Then Glum got angry, and cut at him with his handaxe, but he threw his axe in the way, and the blow fell on the haft with a downward stroke and bit into it about the breadth of two fingers. Thiostolf cut at him at once with his axe, and smote him on the shoulder, and the stroke hewed asunder the shoulderbone and collarbone, and the wound bled inwards. Glum grasped at Thiostolf with his left hand so fast that he fell; but Glum could not hold him, for death came over him. Then Thiostolf covered his body with stones, and took off his gold ring. Then he went straight to Varmalek. Hallgerda was sitting out of doors, and saw that his axe was bloody. He said—
“I know not what thou wilt think of it, but I tell thee Glum is slain.”
“That must be thy deed?” she says.
“So it is,” he says.
She laughed and said—
“Thou dost not stand for nothing in this sport.”
“What thinkest thou is best to be done now?” he asked.

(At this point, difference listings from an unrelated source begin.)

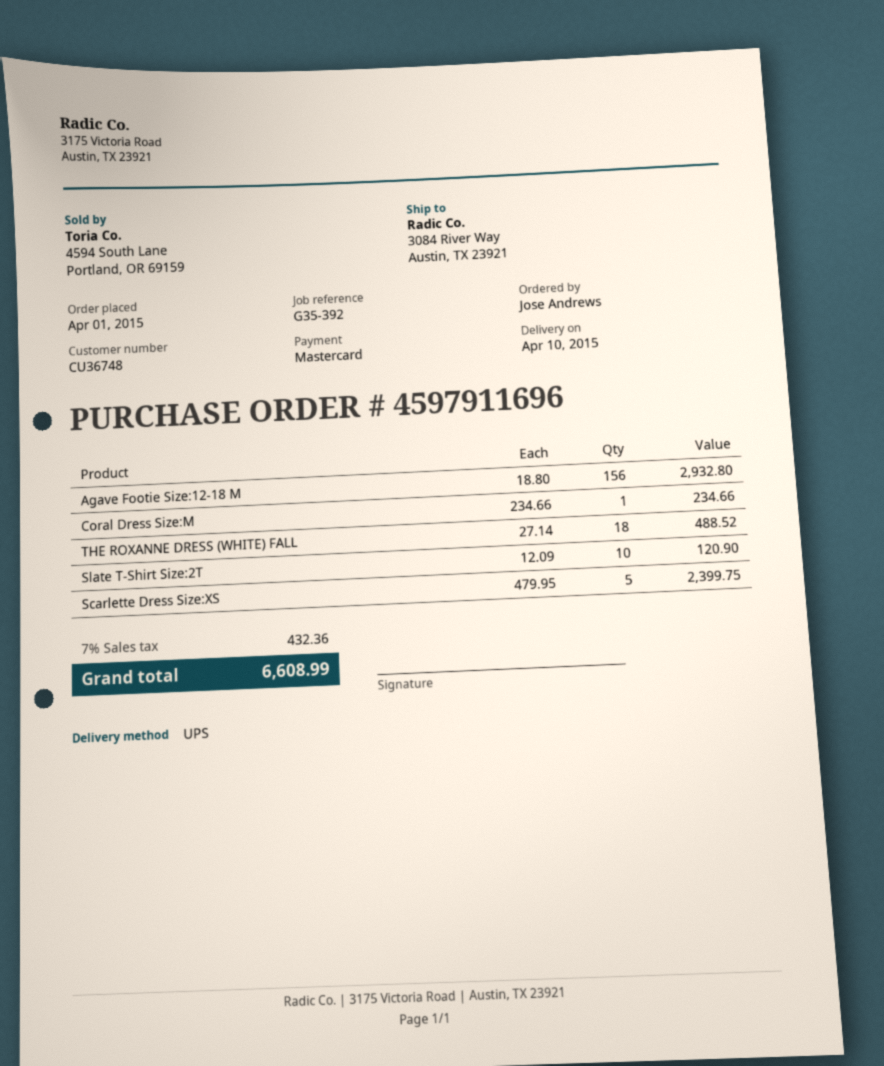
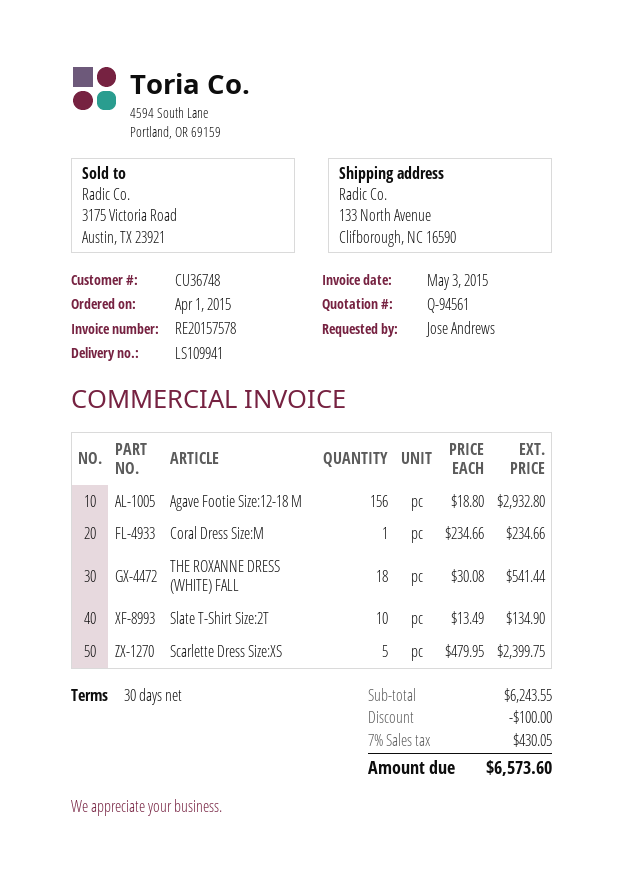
ship to: 3084 River Way, Austin, TX 23921 -> 133 North Avenue, Clifborough, NC 16590
THE ROXANNE DRESS (WHITE) FALL: 18 x 27.14 = 488.52 -> 18 x 30.08 = 541.44
Slate T-Shirt Size:2T: 10 x 12.09 = 120.90 -> 10 x 13.49 = 134.90
discount: none -> 100.00
tax: 7% = 432.36 -> 7% = 430.05
total: 6608.99 -> 6573.60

“Go to Hrut, my father's brother,” she said, “and let him see about thee.”
“I do not know,” says Thiostolf, “whether this is good advice; but still I will take thy counsel in this matter.”
So he took his horse, and rode west to Hrutstede that night. He binds his horse at the back of the house, and then goes round to the door, and gives a great knock. After that he walks round the house, north about. It happened that Hrut was awake. He sprang up at once, and put on his jerkin and pulled on his shoes. Then he took up his sword, and wrapped a cloak about his left arm, up as far as the elbow. Men woke up just as he went out; there he saw a tall stout man at the back of the house, and knew it was Thiostolf. Hrut asked him what news.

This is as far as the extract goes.